The TAL technique may be suitable for cell tracking, but this will require transfer of the carrier into a plate/container appropriate for microscopy. In addition, this method cannot be used for automation of handling procedures and is based on exclusively man-operated manipulation. Also, the TAL-technique is not suitable for high-throughput analysis since culture of polypropylene grids takes place in liquid environment, in which carriers are swimming, rotating etc. and not in multiwell format. This causes movement of the carrier with embedded protoplasts and without manual adjustments it is impossible to find the same object of interest again. Further, this method is not suitable for multi-well format.
The same criteria apply to the ETAF technique. This method is exclusively man-powered, handling is complicated and not suitable for high-throughput analysis. In addition, non-skilled persons cannot avoid high rates of contamination during manipulation. It requires translocation of the formed film by manual manipulations and cannot be automated, thus omitting high-throughput-oriented assays.

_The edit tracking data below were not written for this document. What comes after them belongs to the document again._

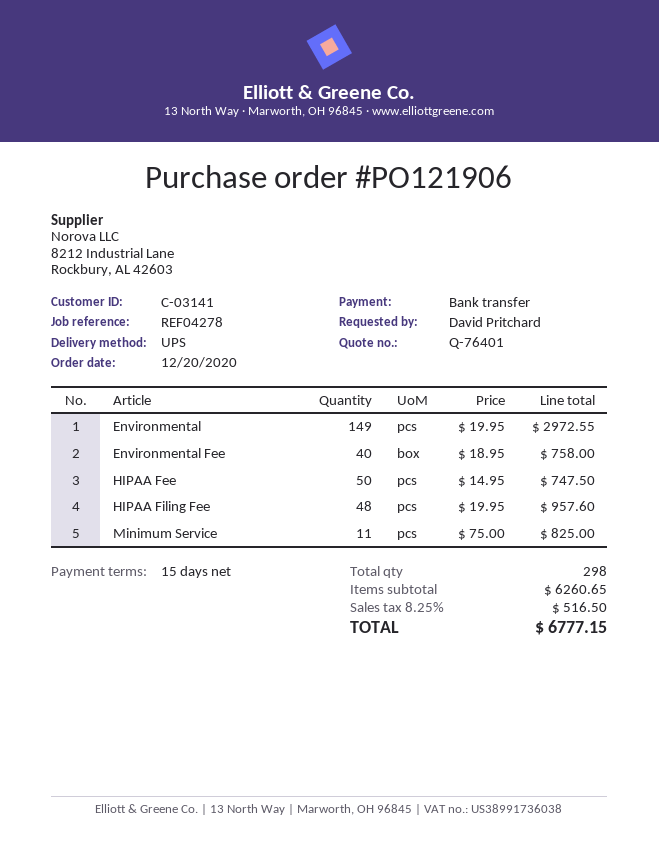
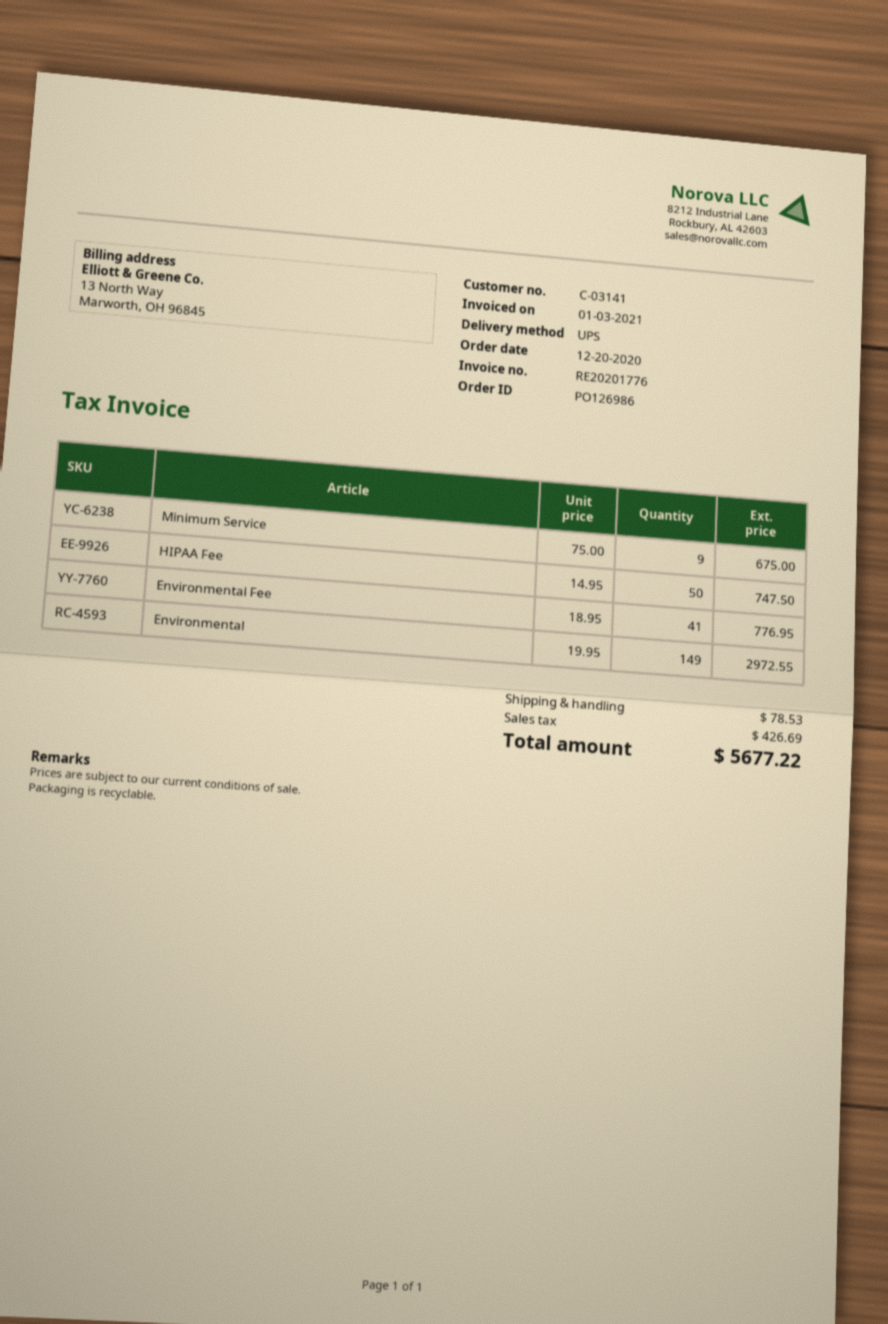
order number: PO121906 -> PO126986
Environmental Fee: 40 x 18.95 = 758.00 -> 41 x 18.95 = 776.95
HIPAA Filing Fee: 48 x 19.95 = 957.60 -> none
Minimum Service: 11 x 75.00 = 825.00 -> 9 x 75.00 = 675.00
shipping: none -> 78.53
tax: 516.50 -> 426.69
total: 6777.15 -> 5677.22

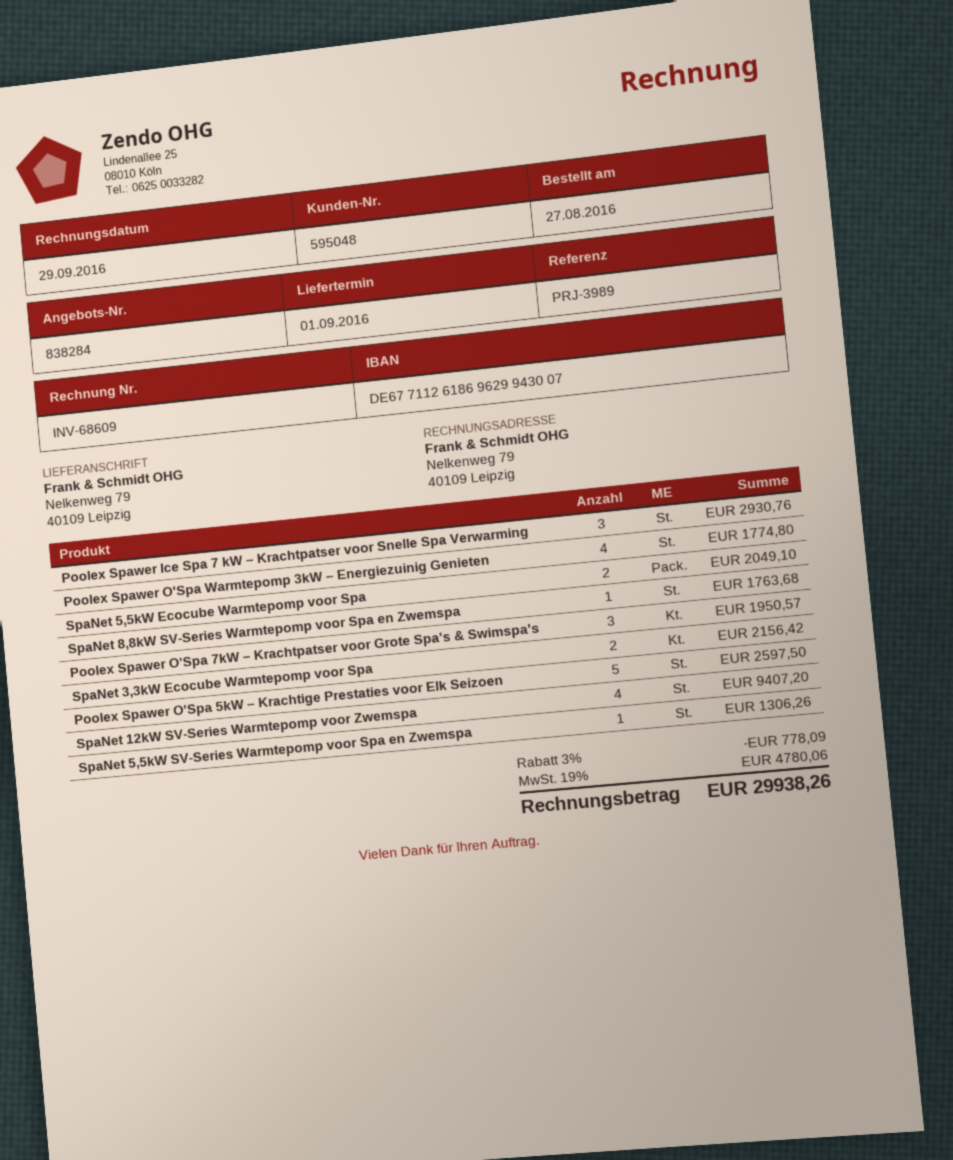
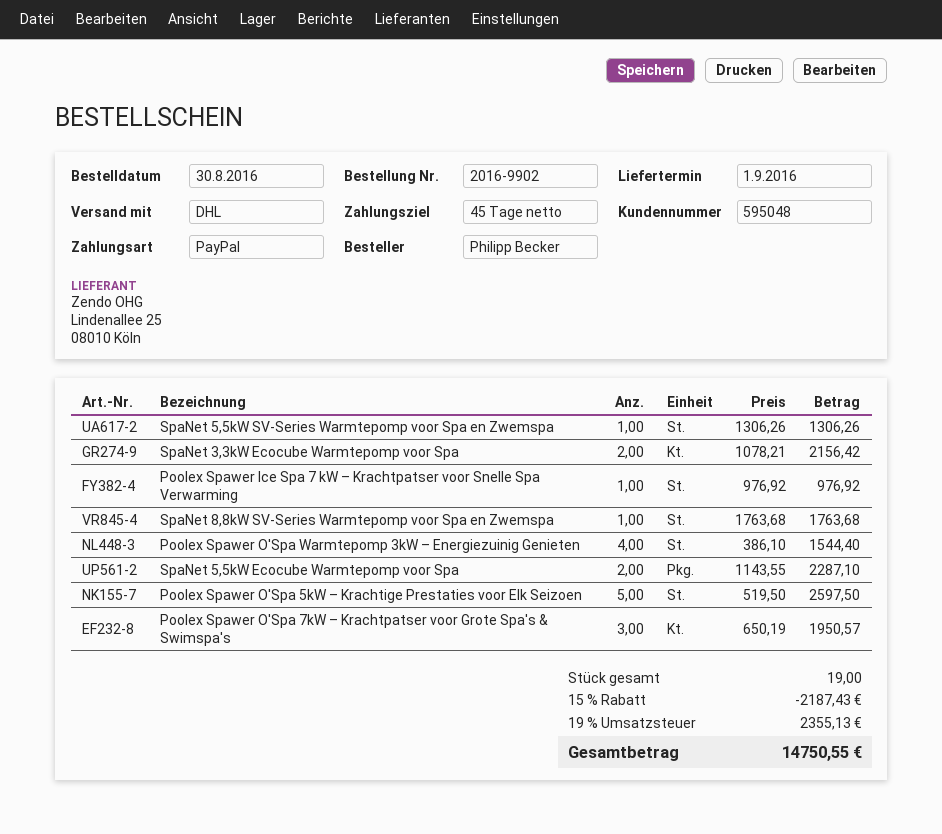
order date: 2016-08-27 -> 2016-08-30
Poolex Spawer Ice Spa 7 kW – Krachtpatser voor Snelle Spa Verwarming: 3 for 2930.76 -> 1 for 976.92
Poolex Spawer O'Spa Warmtepomp 3kW – Energiezuinig Genieten: 4 for 1774.80 -> 4 for 1544.40
SpaNet 5,5kW Ecocube Warmtepomp voor Spa: 2 for 2049.10 -> 2 for 2287.10
SpaNet 12kW SV-Series Warmtepomp voor Zwemspa: 4 for 9407.20 -> none
discount: 3% = 778.09 -> 15% = 2187.43
tax: 19% = 4780.06 -> 19% = 2355.13
total: 29938.26 -> 14750.55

Despite existing procedures to immobilise non-adhesively growing cells such as plant protoplasts, none of them is suited efficiently for both, high-throughput and high-content analysis in combination with high resolution microscopy analysis, such as TIRF (Total Internal Reflection Fluorescence) microscopy. Established procedures result in cell trapping at various focal planes, thus increasing impact of artefacts on data quality while performing image analysis. The present invention provides methods which can be carried out in an automated manner, e.g. in high-throughput analysis, and thus allows successfully to overcome most of the above-mentioned obstacles.
The present invention provides an efficient method for high-throughput single cell analysis using robotic handling and automated microscopy. It was surprisingly found that the use of dried DNA for transforming plant cells resulted in highly reproducible transformation efficiencies which is important for automation of the transformation process. Especially the variation in the co-transformation efficiency was lower as compared to known transformation techniques using DNA dissolved in a liquid (see Example 5). It was further found that the transformation efficiency using the dried DNA was very low unless the cells were sedimented prior to or during the transformation.